Luxembourg offers a variety of attractive fund structures for Shariah-compliant investment vehicles. The majority of funds domiciled in Luxembourg are UCITS funds. These funds are allowed to market their shares freely in all member states of the European Union and are increasingly accepted in many non-European countries. This is especially the case in Asia, Latin America and increasingly in the Middle East. For example, more than 600 Luxembourg funds are registered in Bahrain. This makes Luxembourg the ideal location for the domiciliation of Shariah-compliant funds intended for international distribution to retail or institutional investors.

In addition, more flexible structures such as the Specialised Investment Fund (SIF), which allows a wide variety of different investment strategies, can be used for Shariah-compliant private equity, property or other alternative investment schemes mainly aimed at institutional or high net worth investors. SIFs used either for Shariah compliant funds or for conventional funds, have proven to be highly successful with Middle Eastern investors.

The SICAR is a venture capital investment vehicle. The specificities of the SICAR makes it well suited for Islamic finance investments in and through Luxembourg. 

Tax and regulatory framework

On 12 January 2010, the Luxembourg tax authorities issued a circular which describes both the major principles of Islamic finance and their tax treatment. In June 2010, a circular from the indirect tax authority clarified treatment of murabaha and ijara contracts.

A note published in May 2011 by the CSSF concluded that no specific legislation was required for Shariah-compliant investment funds, since Luxembourg’s current law contains no obstacles to it. The CSSF also noted that the role of the Shariah Board would have to be described in each fund’s prospectus.

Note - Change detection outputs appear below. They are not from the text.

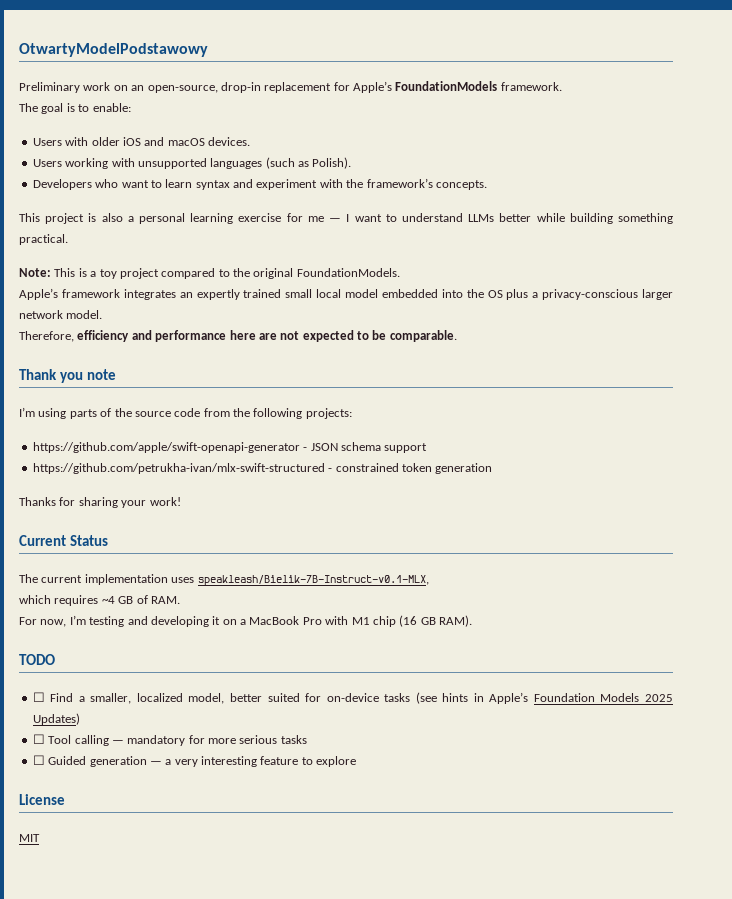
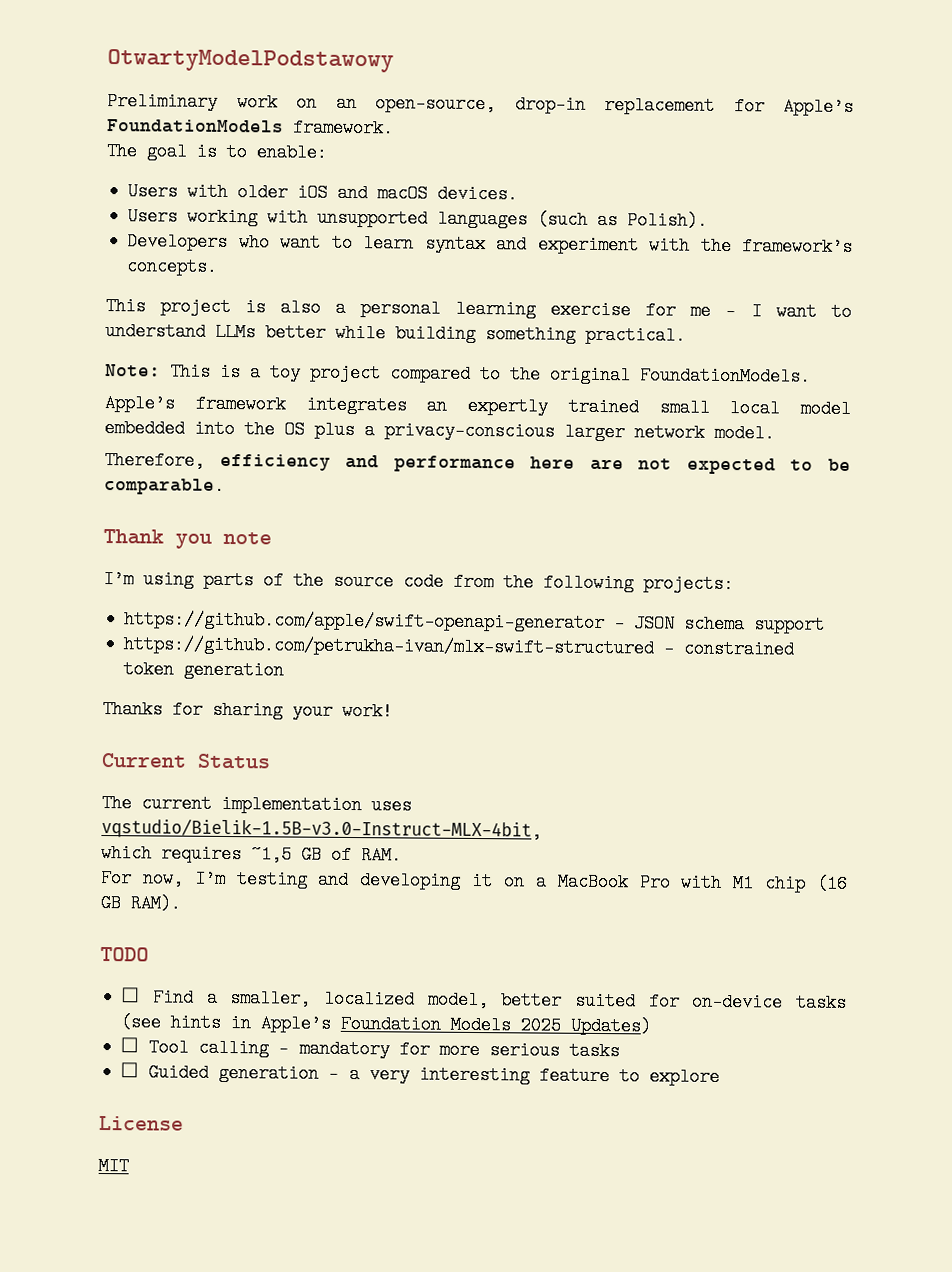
- The current implementation uses speakleash/Bielik-7B-Instruct-v0.1-MLX,
+ The current implementation uses vqstudio/Bielik-1.5B-v3.0-Instruct-MLX-4bit,
- which requires ~4 GB of RAM.
+ which requires ~1,5 GB of RAM.

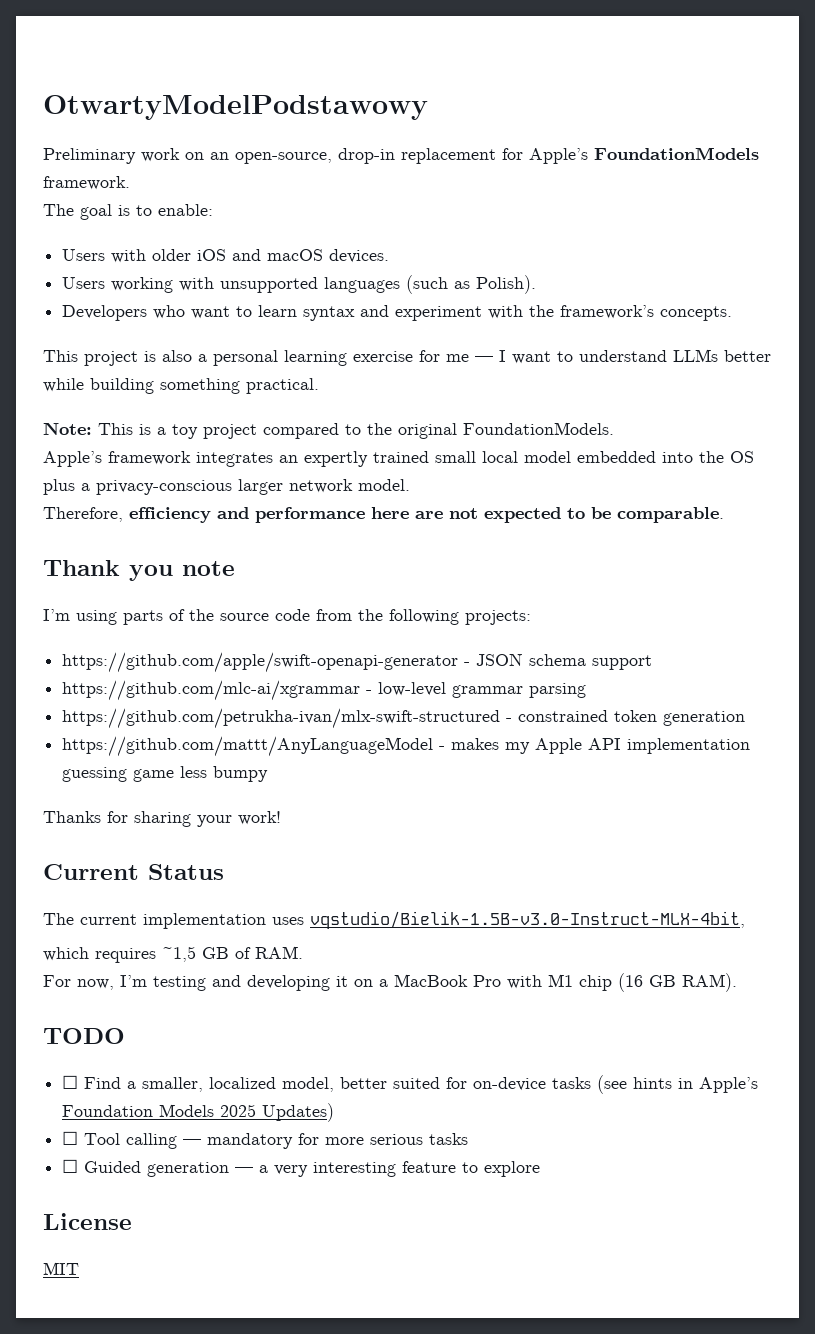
+ https://github.com/mlc-ai/xgrammar - low-level grammar parsing
+ https://github.com/mattt/AnyLanguageModel - makes my Apple API implementation guessing game less bumpy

ALFI collection of best practices

ALFI's collection of best practices published in December 2012, provides in-depth information and guidance on the legal framework, the fund set-up process, administration, custody and depository bank services for Islamic funds in Luxembourg. It also gives a high level indication of whether Islamic finance instruments are compatible with Luxembourg UCITS laws and should enable service providers who are already active in this field to align themselves with greater consistency and provide guidance to new entrants as to all the areas that need to be considered.